PNA: Qanun LKS Seharusnya Diperkuat

PNA: Qanun LKS Seharusnya Diperkuat
Affan Ramli. (Foto/Ist)

PM, Banda Aceh – Menanggapi kontroversi Qanun Lembaga Keuangan Syariah (LKS) sepekan terakhir, Ketua DPP PNA, Affan Ramli meminta kalangan intelektual kampus di Aceh agar fokus memikirkan formula baru perbankan syariah. Menurutnya, akademisi tak perlu merespon protes yang berlebihan terhadap qanun itu.

“Jangan habiskan energi untuk menanggapi protes dari pihak-pihak yang membela sistem bank konvensional di Aceh,” kata Affan dalam siaran pers, Jumat (4/9/2020).

Para intelektual lebih baik memikirkan formula untuk perbankan syariah yang lebih adil, sehingga perubahan itu tidak sebatas di kulit permukaan saja. Sementara, kata dia, rakyat miskin tetap mengalami penghisapan oleh orang-orang kaya pemilik dan pengelola bank berlabel syariah.

Hal ini juga dikemukakakan Affan, menanggapi pemberitaan media bahwa Ikatan Advokat Indonesia (IKADIN) Provinsi Aceh baru saja mengadukan Qanun LKS ke Komnas HAM di Jakarta, di hari yang sama. Sebelumnya, Kamar Dagang dan Industri (Kadin) Aceh, YARA, dan sejumlah pakar ekonomi meminta qanun tersebut dievalusi dan diubah.

Menurut Affan, setiap perubahan tidak mungkin bisa membahagiakan semua orang. Pihak-pihak tertentu pasti merasa dirugikan. Namun, masyarakat Aceh dua kali lebih dirugikan jika perubahan nama dari konvensional ke perbankan syariah berhenti pada prosedur-prosedur transaksi saja, apalagi jika beralih pada akad berbahasa arab saja.

“Rakyat rugi akibat transaksi masih sarat kezaliman dan kezaliman itu dilakukan atas nama Syariah,” tegas Affan.

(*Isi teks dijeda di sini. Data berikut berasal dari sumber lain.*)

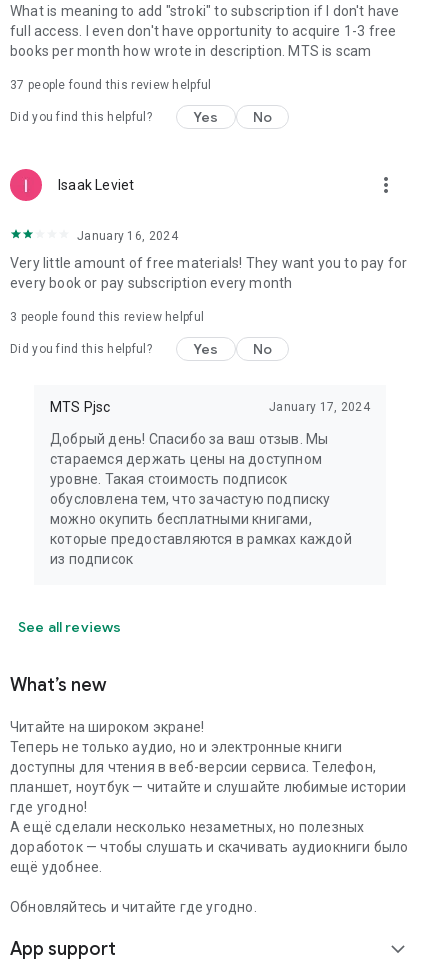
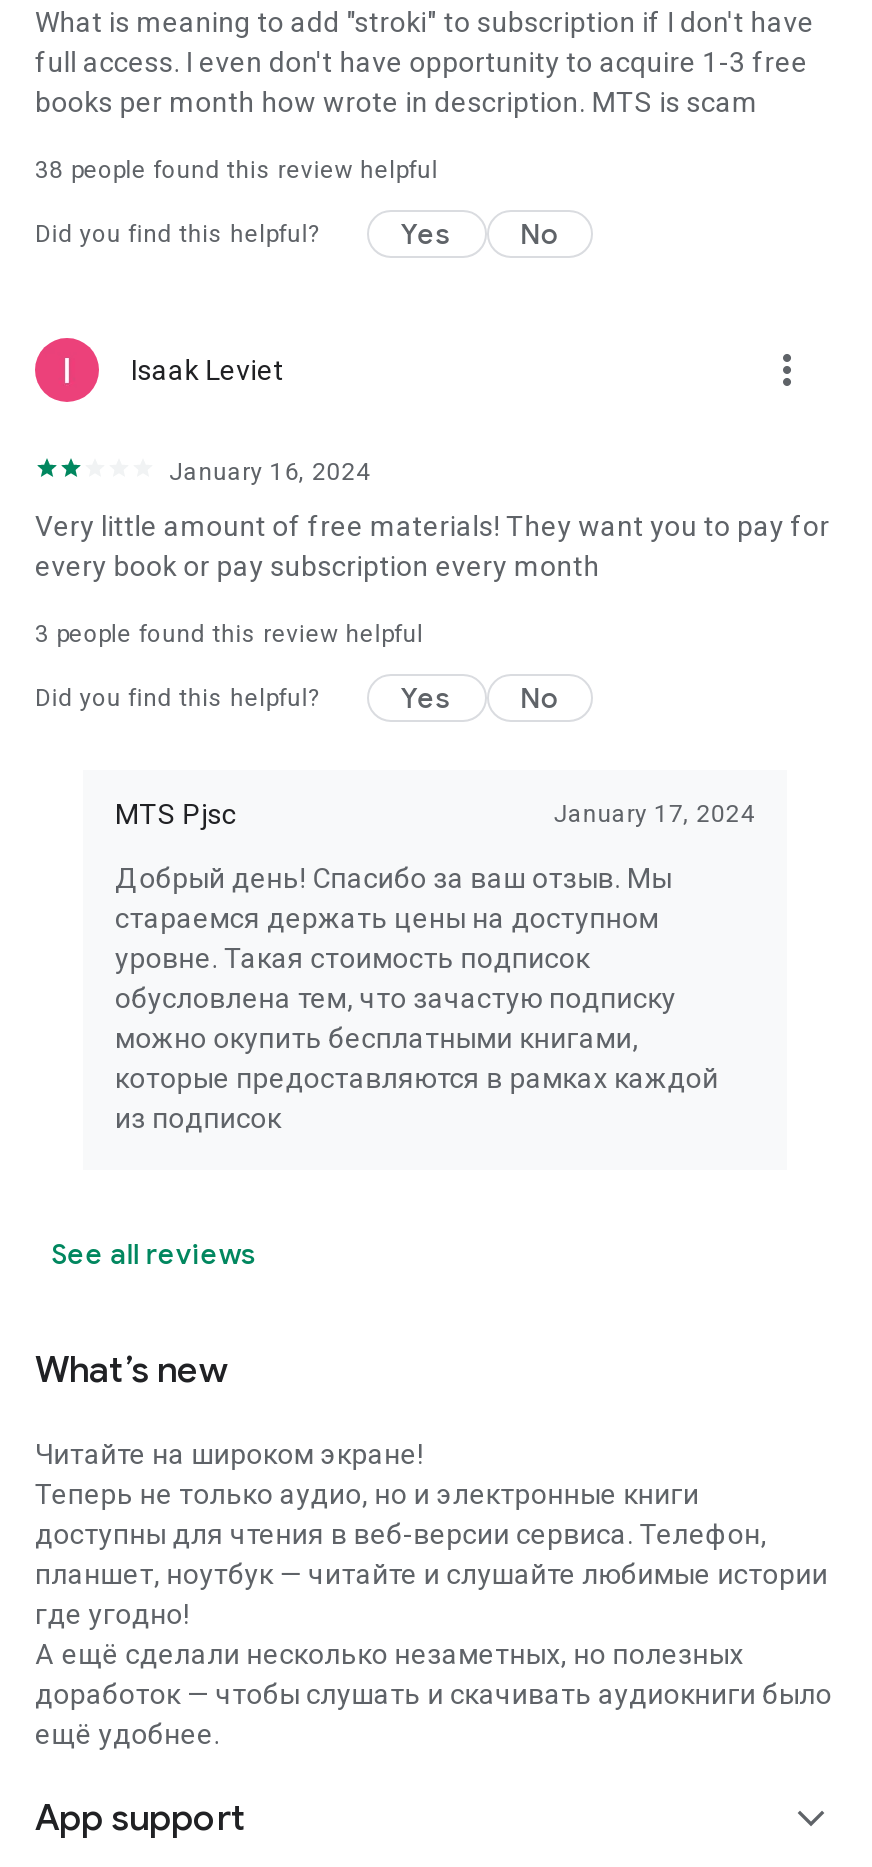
[10,78,212,92] 37 people found this review helpful -> [35,156,438,184] 38 people found this review helpful
[10,899,257,915] Обновляйтесь и читайте где угодно. -> none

Aturan Bermata Dua, Maka Penting Dikoreksi

Bagi PNA, Qanun LKS harusnya diapresiasi. Kendati aturan itu juga harus disadari bermata dua. Di satu sisi, jika diterapkan secara serius, qanun ini diyakini dapat melawan praktik-praktik kapitalisme. Namun di sisi lain, pelaku industri jasa keuangan, baik perbankan maupun lembaga keuangan lainnya, bisa menjual merek Syariah untuk meraup keuntungan bisnis sepihak seperti praktik selama ini.

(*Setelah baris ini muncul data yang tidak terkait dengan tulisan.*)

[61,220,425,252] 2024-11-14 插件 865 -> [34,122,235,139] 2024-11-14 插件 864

“Maukah pihak bank menghentikan praktik-praktik riba dalam berbagai bentuknya, sharing resiko, dan memihak pada usaha-usaha kecil menengah rakyat? Kita harus sadari, bagi rakyat, berlabel syariah atau bukan syariah tidak penting, asal praktik-praktiknya sesuai kualitas pelayanan yang adil dan memihak rakyat miskin,” tegasnya.

Lembaga keuangan yang baik untuk Aceh, menurut dia tidak cukup berdimensi ‘syariah’, yang saat ini masih dimaknai secara sempit. Tapi juga harus berdimensi adat (tradisi akhlak sosial). Adat atau akhlak concern pada isu zalim atau adilnya sebuah praktik ekonomi. Sementara Fikih fokus pada isu sah atau batalnya prosedur transaksi.

“Bank Syariah sebaiknya menggabungkan keduanya, kerangka kerja fikih yang mementingkan prosedur yang sahih dan kerangka kerja adat yang mengejar substansi akhlak islami dalam pengelolaan sumberdaya ekonomi. Gabungan syariah-adat ini kami sebut prinsip syahadat dalam pengelolaan lembaga keuangan. Bank Syariah di Aceh perlu dikoreksi dengan gagasan-gagasan baru, produk-produk baru dan protap-protap baru,” tandas Affan Ramli. []

Belum ada komentar

Tinggalkan Balasan

Alamat email Anda tidak akan dipublikasikan. Ruas yang wajib ditandai *

Berita Terkait

Ini Risiko Lingkungan dari Pembangunan PLTA Tampur
Dok. 27 Oktober 2018, Aksi warga yang diwakili oleh Kepala Desa, Datok, Geuchik di Kecamatan Simpang Jernih sepakat untuk menolak PLTA Tampur-1. (Foto/Ist)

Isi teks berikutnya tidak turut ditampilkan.